A Quest for Survival
A faller during the bunch sprint on the opening stage at Utah Beach, Bennett has raced for three weeks with stitches in his right hand and a clamp on his little finger, hurdles that have prevented him from taking part in any sprints and saw his Tour become to a struggle simply to remain in the race.

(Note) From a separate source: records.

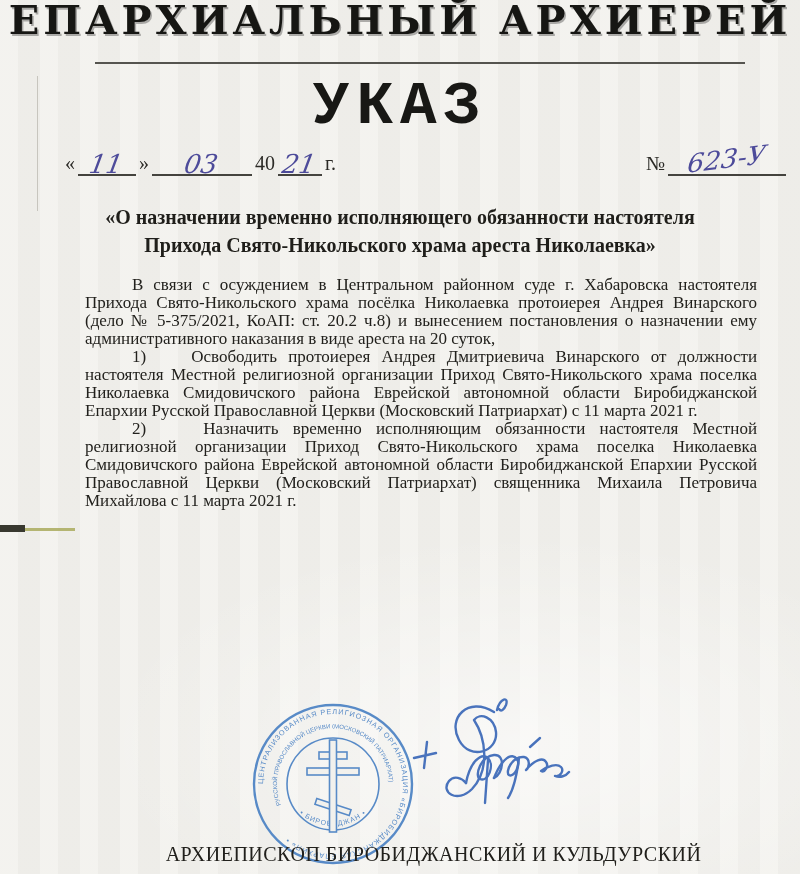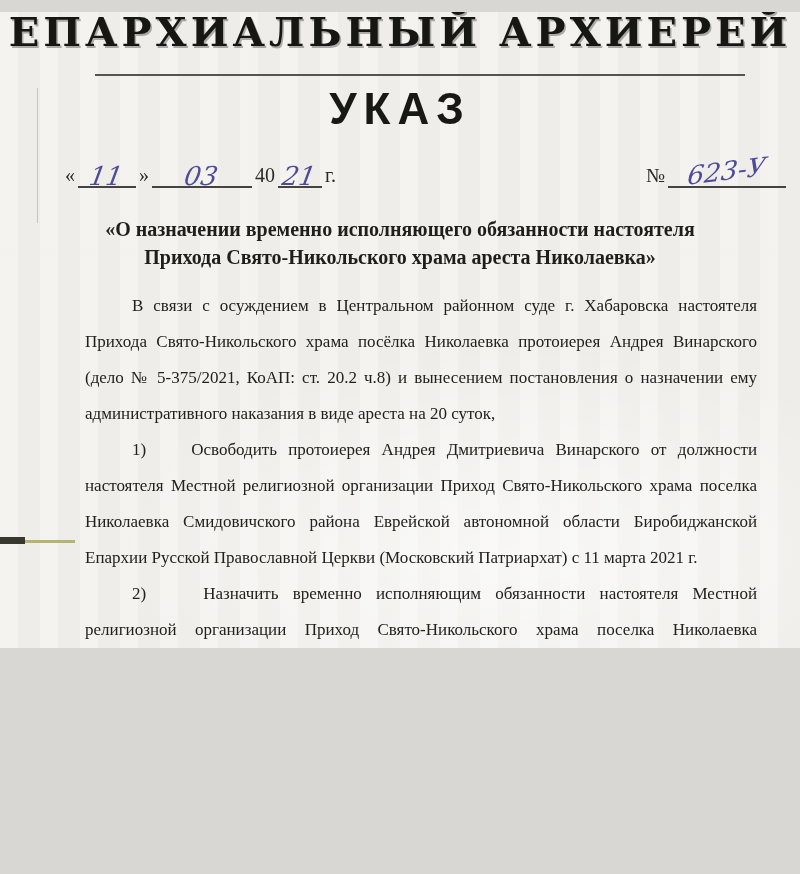--- a/index.html
+++ b/index.html
@@ -2,22 +2,22 @@
 <html lang="ru"><head>
 <meta charset="utf-8">
 <style>
   html,body{margin:0;padding:0;}
   body{
     background:#d8d7d3;
     font-family:"Liberation Serif", serif;
   }
   .page{
     position:relative;
-    width:800px;height:636px;
-    margin:12px auto;
+    width:800px;height:874px;
+    margin:0 auto;
     background:
       radial-gradient(ellipse 600px 300px at 65% 85%, rgba(255,255,255,.55), rgba(255,255,255,0) 70%),
       repeating-linear-gradient(90deg, rgba(255,255,255,.12) 0 18px, rgba(190,188,182,.08) 18px 40px),
       #f2f1ed;
     overflow:hidden;
     color:#24231f;
   }
   
   .letterhead{
     position:absolute;top:-4px;left:0;right:0;
@@ -30,23 +30,23 @@
     text-shadow:1.5px 1.5px 0 rgba(40,40,40,.35);
     white-space:nowrap;
   }
   .head-rule{
     position:absolute;top:62px;left:95px;width:650px;height:0;
     border-top:2px solid #55544f;
   }
   .ukaz{
     position:absolute;top:72px;left:0;right:0;
     text-align:center;
-    font-family:Liberation Sans, sans-serif;
+    font-family:Liberation Mono, monospace;
     font-weight:bold;
-    font-size:44px;
+    font-size:61px;
     letter-spacing:7px;
     color:#181815;
   }
   
   .date-row{
     position:absolute;top:150px;left:62px;
     font-size:20px;color:#2b2a26;
     white-space:nowrap;
   }
   .num-row{
@@ -81,21 +81,21 @@
     text-align:center;
     font-weight:bold;
     font-size:20px;
     line-height:28px;
     color:#1f1e1a;
   }
   
   .body-text{
     position:absolute;top:276px;left:85px;width:672px;
     font-size:17px;
-    line-height:36px;
+    line-height:18px;
     text-align:justify;
     color:#22211d;
     font-family:Liberation Serif, serif;
   }
   .body-text p{margin:0;text-indent:47px;}
   .p-intro{margin-bottom:10px;}
   .p-blessing{letter-spacing:1px;margin-bottom:16px;}
   
   .stamp{
     position:absolute;left:251px;top:702px;width:164px;height:164px;

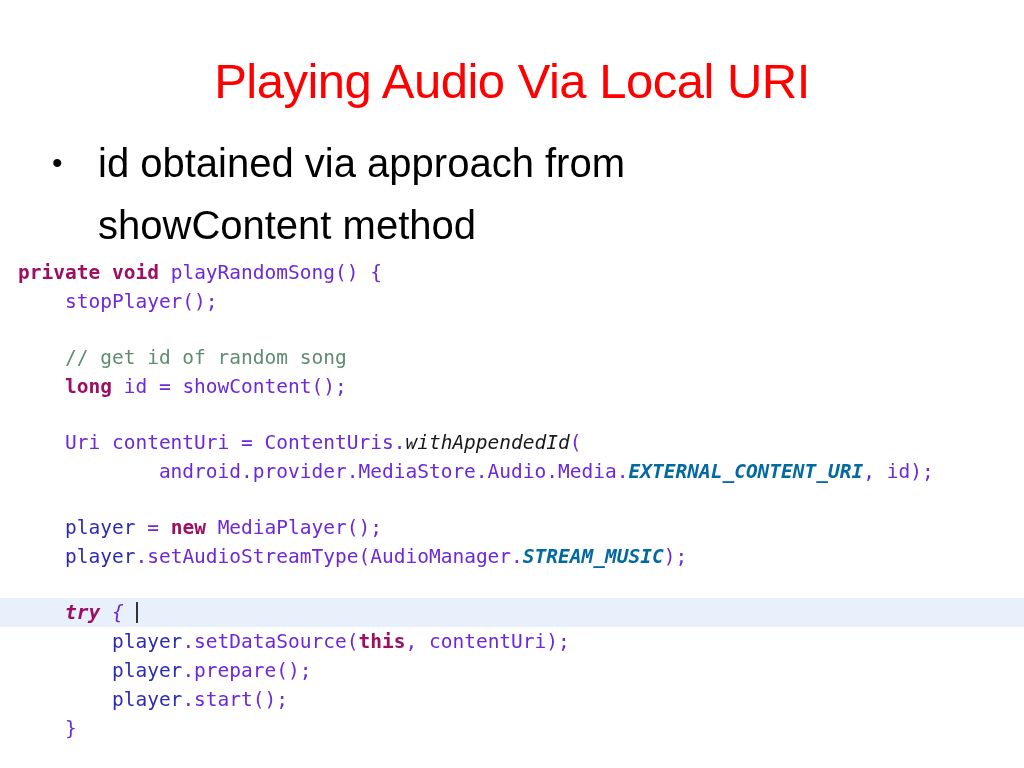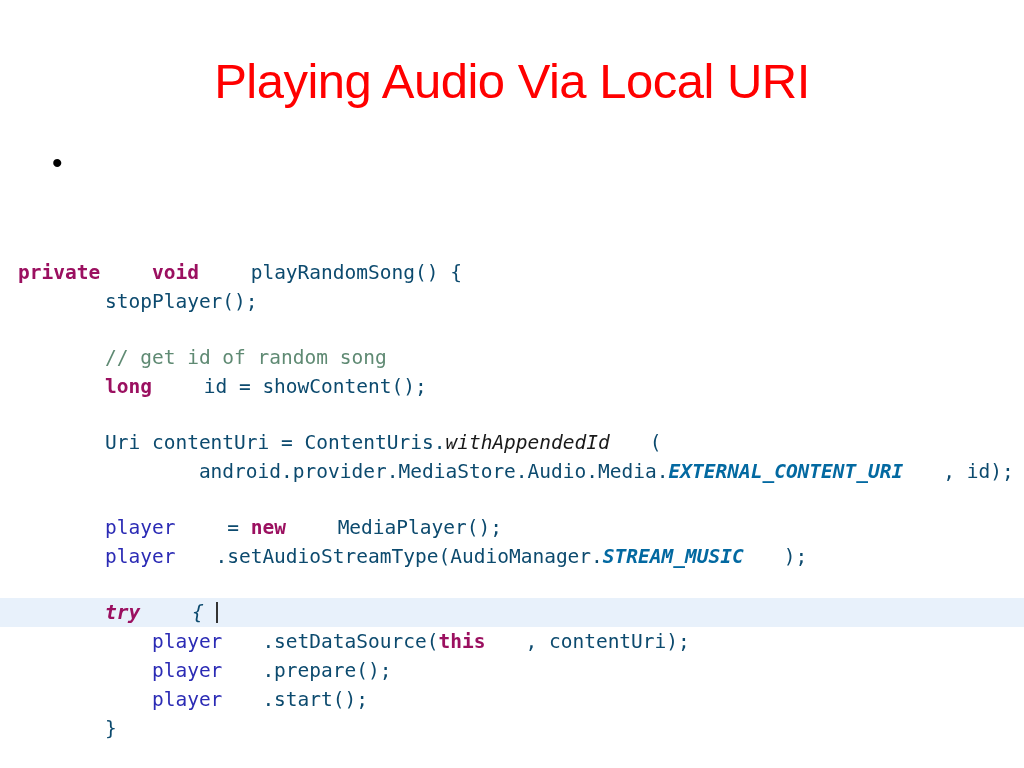--- a/index.html
+++ b/index.html
@@ -81,35 +81,36 @@
     background: #e8f1fb;
     padding-left: 18px;
     font-style: italic;
   }
 
   .tok-kw      { color: #9b1060; font-weight: bold; text-align: right; }
   .tok-comment { color: #5f8a73; }
   .tok-field   { color: #2b2bb5; text-align: right; }
   .tok-const   { color: #0369a1; font-style: italic; font-weight: bold; }
   .tok-italic  { font-style: italic; }
-  .tok-plain   { color: #0c4a6e; margin-left: 40px; }
+  .tok-plain   { color: #6d28d9; }
 
   .caret {
     display: inline-block;
     width: 0;
     border-left: 2px solid #333333;
     height: 21px;
     vertical-align: -4px;
     margin-left: 1px;
   }
 </style>
 </head>
 <body>
 
 <div class="slide-title">Playing Audio Via Local URI</div>
 
 <div class="bullet-list">
   <div class="bullet-item">
     <span class="bullet-marker">•</span>
+    <span class="bullet-text">id obtained via approach from showContent method</span>
   </div>
 </div>
 
 <div class="code-block" id="code-block"><div class="code-line"><span class="tok-kw">private</span><span class="tok-plain"> </span><span class="tok-kw">void</span><span class="tok-plain"> playRandomSong() {</span></div><div class="code-line"><span class="tok-plain">    stopPlayer();</span></div><div class="code-line blank"></div><div class="code-line"><span class="tok-plain">    </span><span class="tok-comment">// get id of random song</span></div><div class="code-line"><span class="tok-plain">    </span><span class="tok-kw">long</span><span class="tok-plain"> id = showContent();</span></div><div class="code-line blank"></div><div class="code-line"><span class="tok-plain">    Uri contentUri = ContentUris.</span><span class="tok-italic">withAppendedId</span><span class="tok-plain">(</span></div><div class="code-line"><span class="tok-plain">            android.provider.MediaStore.Audio.Media.</span><span class="tok-const">EXTERNAL_CONTENT_URI</span><span class="tok-plain">, id);</span></div><div class="code-line blank"></div><div class="code-line"><span class="tok-plain">    </span><span class="tok-field">player</span><span class="tok-plain"> = </span><span class="tok-kw">new</span><span class="tok-plain"> MediaPlayer();</span></div><div class="code-line"><span class="tok-plain">    </span><span class="tok-field">player</span><span class="tok-plain">.setAudioStreamType(AudioManager.</span><span class="tok-const">STREAM_MUSIC</span><span class="tok-plain">);</span></div><div class="code-line blank"></div><div class="code-line highlight"><span class="tok-plain">    </span><span class="tok-kw">try</span><span class="tok-plain"> { </span><span class="caret"></span></div><div class="code-line"><span class="tok-plain">        </span><span class="tok-field">player</span><span class="tok-plain">.setDataSource(</span><span class="tok-kw">this</span><span class="tok-plain">, contentUri);</span></div><div class="code-line"><span class="tok-plain">        </span><span class="tok-field">player</span><span class="tok-plain">.prepare();</span></div><div class="code-line"><span class="tok-plain">        </span><span class="tok-field">player</span><span class="tok-plain">.start();</span></div><div class="code-line"><span class="tok-plain">    }</span></div></div>
 
 </body></html>

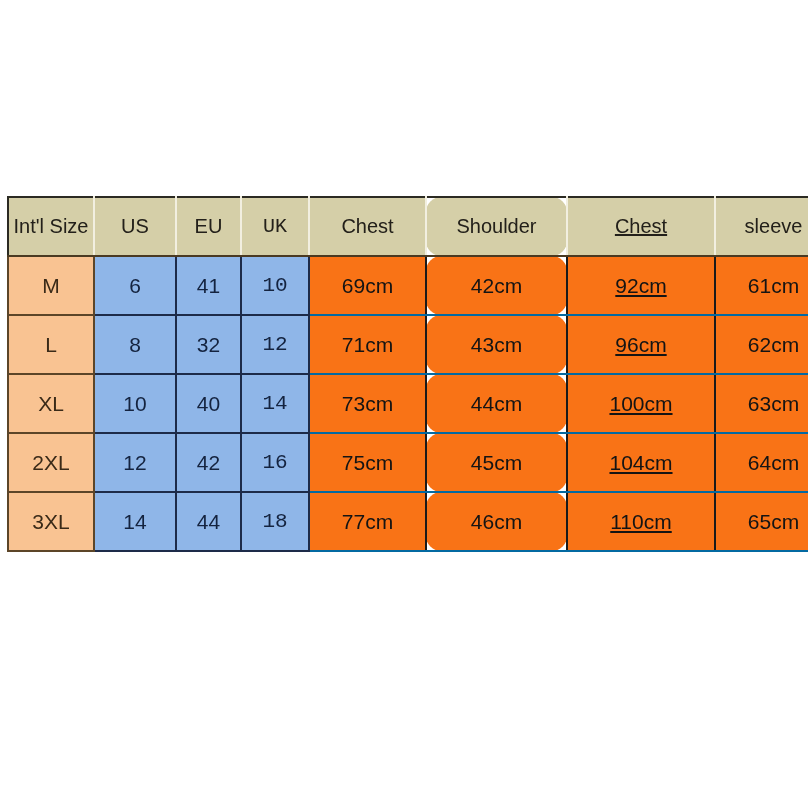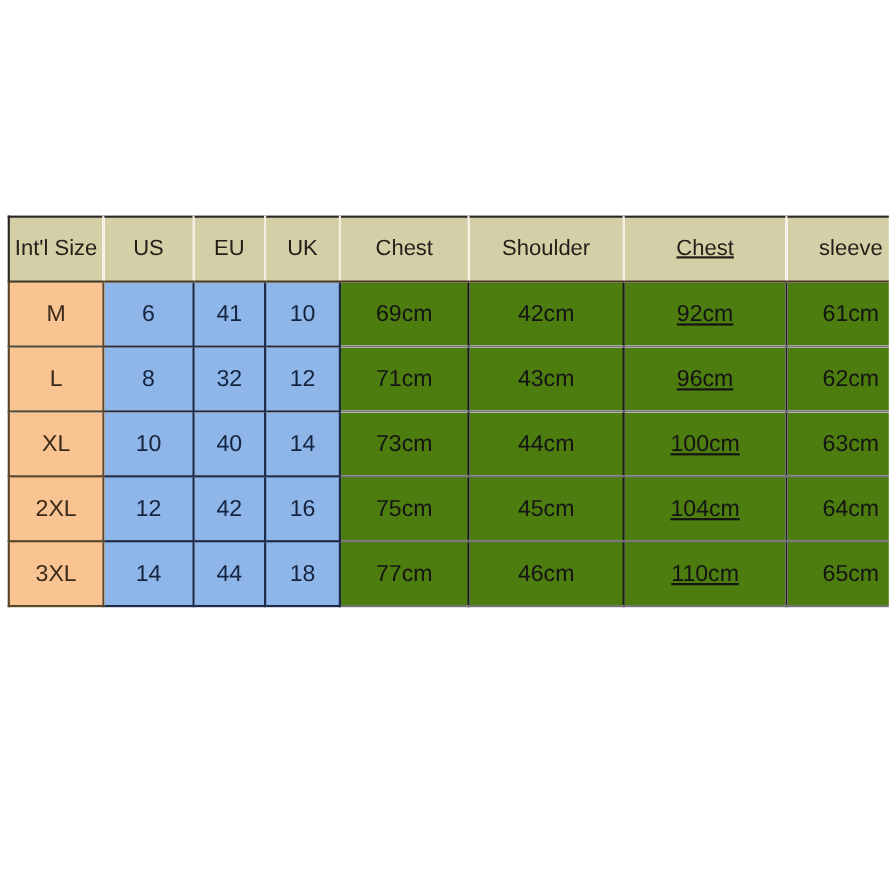--- a/index.html
+++ b/index.html
@@ -31,23 +31,23 @@
     text-align: center;
     vertical-align: middle;
     white-space: nowrap;
     overflow: hidden;
   }
 
   
   .col-intl     { width: 84px; }
   .col-us       { width: 80px; }
   .col-eu       { width: 63px; }
-  .col-uk       { width: 66px; }
+  .col-uk       { width: 66px; font-family: Liberation Mono, monospace; }
   .col-length   { width: 115px; }
-  .col-shoulder { width: 139px; }
+  .col-shoulder { width: 139px; border-radius: 15px; }
   .col-chest    { width: 146px; text-decoration: underline; }
   .col-sleeve   { width: 115px; }
 
   
   .hdr-row td {
     height: 57px;
     background: #d5cfa8;
     color: #23201a;
     font-size: 20px;
     font-weight: 400;
@@ -84,24 +84,24 @@
   
   td.cell-blue {
     background: #8fb6e8;
     color: #14233f;
     border-right: 2px solid #1d2b49;
     border-bottom: 2px solid #1d2b49;
   }
 
   
   td.cell-white {
-    background: #4d7c0f;
+    background: #f97316;
     color: #141414;
     border-right: 2px solid #1a1a1a;
-    border-bottom: 2px solid #737373;
+    border-bottom: 2px solid #0369a1;
   }
   td.cell-white.col-sleeve {
     border-right: none;
   }
 </style>
 </head>
 <body>
 
 <table id="size-chart">
   <tbody>

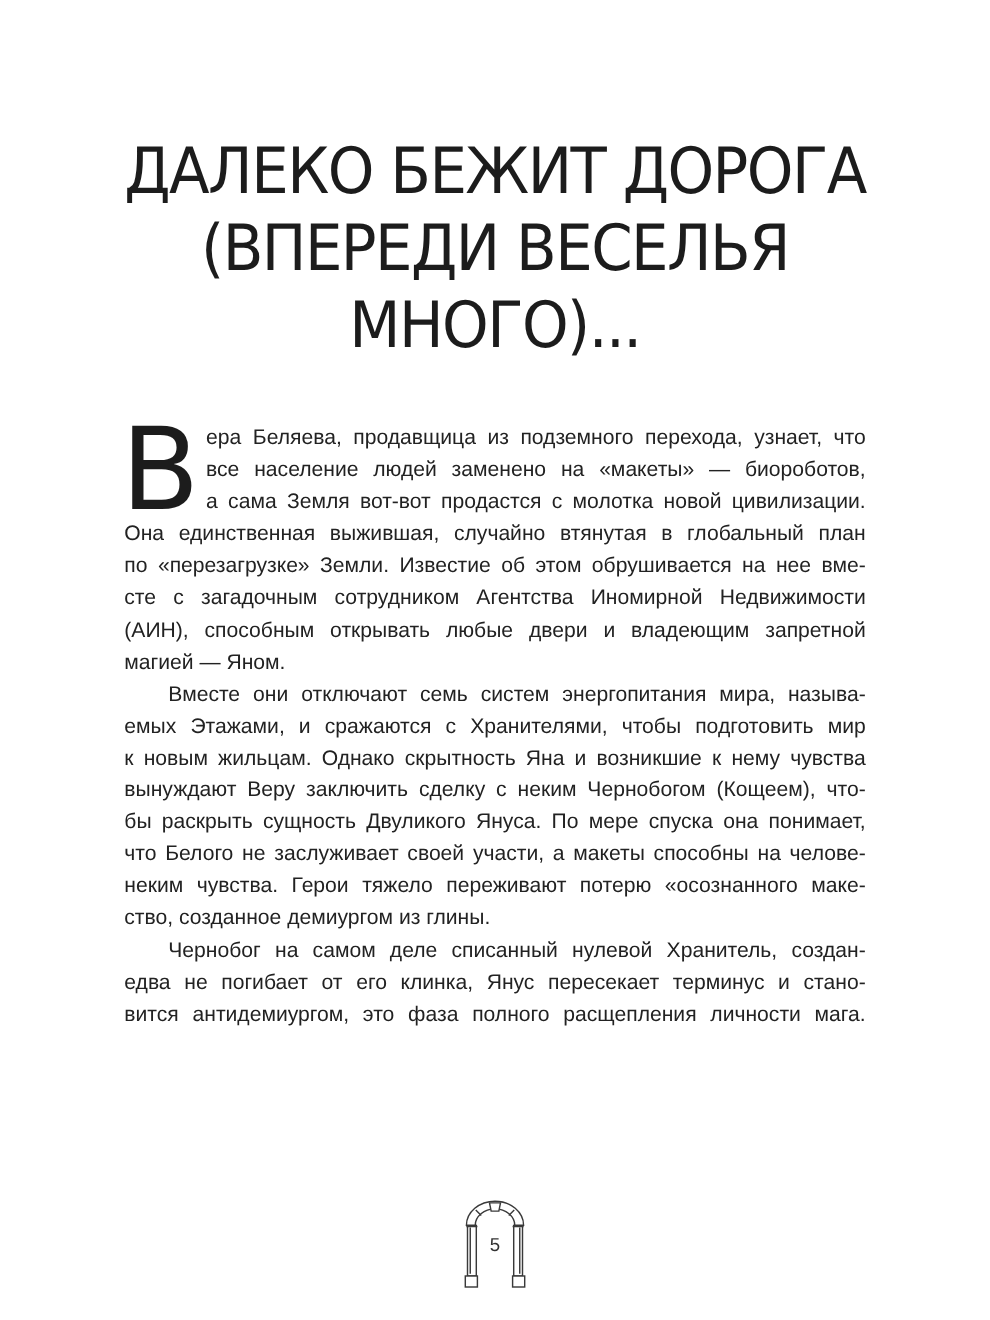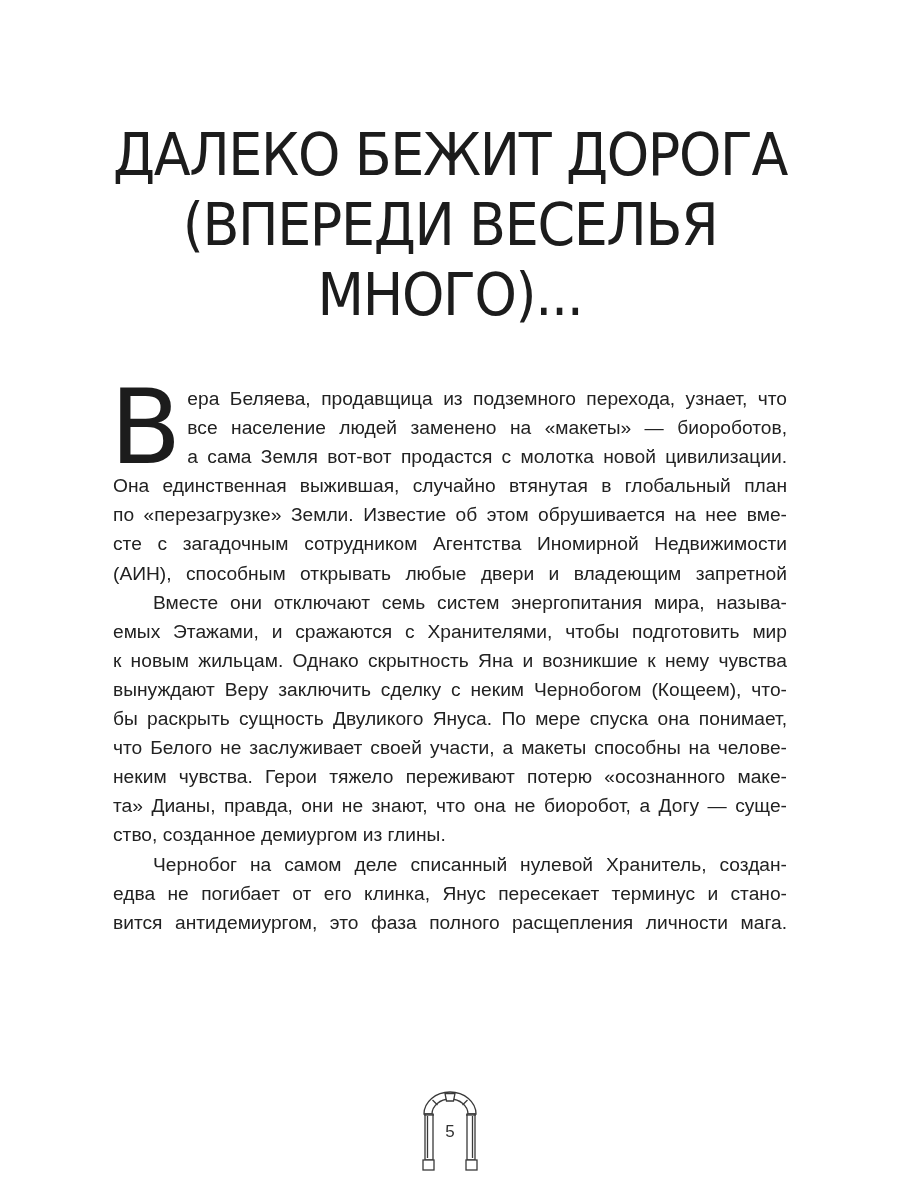--- a/index.html
+++ b/index.html
@@ -118,31 +118,31 @@
 
     <p>
       <span class="drop-cap">В</span>
       <span class="line">ера Беляева, продавщица из подземного перехода, узнает, что</span>
       <span class="line">все население людей заменено на «макеты» — биороботов,</span>
       <span class="line">а сама Земля вот-вот продастся с молотка новой цивилизации.</span>
       <span class="line">Она единственная выжившая, случайно втянутая в глобальный план</span>
       <span class="line">по «перезагрузке» Земли. Известие об этом обрушивается на нее вме-</span>
       <span class="line">сте с загадочным сотрудником Агентства Иномирной Недвижимости</span>
       <span class="line">(АИН), способным открывать любые двери и владеющим запретной</span>
+      <span class="line last">магией — Яном.</span>
     </p>
 
     <p class="indent">
       <span class="line" style="text-indent:40px">Вместе они отключают семь систем энергопитания мира, называ-</span>
       <span class="line" style="text-indent:0">емых Этажами, и сражаются с Хранителями, чтобы подготовить мир</span>
       <span class="line" style="text-indent:0">к новым жильцам. Однако скрытность Яна и возникшие к нему чувства</span>
       <span class="line" style="text-indent:0">вынуждают Веру заключить сделку с неким Чернобогом (Кощеем), что-</span>
       <span class="line" style="text-indent:0">бы раскрыть сущность Двуликого Януса. По мере спуска она понимает,</span>
       <span class="line" style="text-indent:0">что Белого не заслуживает своей участи, а макеты способны на челове-</span>
       <span class="line" style="text-indent:0">неким чувства. Герои тяжело переживают потерю «осознанного маке-</span>
-      <span class="line" style="text-indent:0">та» Дианы, правда, они не знают, что она не биоробот, а Догу — суще-</span>
       <span class="line last" style="text-indent:0">ство, созданное демиургом из глины.</span>
     </p>
 
 
     <p class="indent">
       <span class="line" style="text-indent:40px">Чернобог на самом деле списанный нулевой Хранитель, создан-</span>
       <span class="line" style="text-indent:0">едва не погибает от его клинка, Янус пересекает терминус и стано-</span>
       <span class="line" style="text-indent:0">вится антидемиургом, это фаза полного расщепления личности мага.</span>
     </p>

However, he persevered despite the injuries and even managed to finish in 9th on Stage 21 in the mix on the Champs-Élysées on Sunday evening. Bennett finished the Tour de France in the Lanterne Rouge position, which denotes the last-placed finisher.
A Battle Won
Cruelly, this Tour de France was concluded with its toughest stages in the final days. For four days, the fast men like Bennett must have felt cloistered by Alps, and heavy rain soaked the peloton for much of Saturday afternoon. At the end of the day, the gruppetto – with Bennett safely aboard – arrived in Morzine more than 34 minutes after Ion Izagirre (Movistar) had claimed the stage’s honours.
“I didn't think I was going to make it today,” said Bennett. “So I'm happy to finish. Schillinger did a great job of helping me and pacing me. It was just a hard day from the beginning.”
Sprinting in Paris
Bennett rode into Paris on Sunday last on the general classification, more than five hours behind Froome, but that misses the entire point of his effort these past three weeks. The Tour de France is not so much a single bike race as a series of overlapping personal battles, and the Irishman has won his.
“It’s a dream to sprint in Paris and I didn’t want to let that opportunity pass,” says Bennett, who managed to cross the finish line in 9th place on this ultimate stage. “I feel a bit of relief. I didn't want the Tour to win two years in a row.”